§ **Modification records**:
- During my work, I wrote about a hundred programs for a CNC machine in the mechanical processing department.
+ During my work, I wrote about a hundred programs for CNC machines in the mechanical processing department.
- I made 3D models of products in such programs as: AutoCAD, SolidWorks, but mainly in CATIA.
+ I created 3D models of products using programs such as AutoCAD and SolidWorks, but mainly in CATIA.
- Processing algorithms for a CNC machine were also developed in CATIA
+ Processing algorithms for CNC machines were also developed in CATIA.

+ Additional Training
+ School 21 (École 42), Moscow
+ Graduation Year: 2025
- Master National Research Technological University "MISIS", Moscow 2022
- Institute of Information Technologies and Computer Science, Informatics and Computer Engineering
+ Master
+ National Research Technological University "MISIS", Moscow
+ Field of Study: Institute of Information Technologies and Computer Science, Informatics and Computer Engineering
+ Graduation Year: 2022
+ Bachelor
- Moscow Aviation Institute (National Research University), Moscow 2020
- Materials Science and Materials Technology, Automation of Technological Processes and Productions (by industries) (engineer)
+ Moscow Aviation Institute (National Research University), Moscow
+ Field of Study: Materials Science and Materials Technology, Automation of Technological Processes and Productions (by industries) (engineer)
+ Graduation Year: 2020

==

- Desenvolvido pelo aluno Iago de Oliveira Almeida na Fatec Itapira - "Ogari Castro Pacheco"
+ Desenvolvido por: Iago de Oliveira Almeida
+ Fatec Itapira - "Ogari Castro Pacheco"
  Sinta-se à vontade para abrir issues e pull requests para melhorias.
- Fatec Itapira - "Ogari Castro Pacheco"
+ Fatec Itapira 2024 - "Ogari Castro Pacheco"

§ **Work to complete**:
Your task is to return each line of the data above that contains the string "Aviation".

§ **Answer**:
- Moscow Aviation Institute (National Research University), Moscow 2020
+ Moscow Aviation Institute (National Research University), Moscow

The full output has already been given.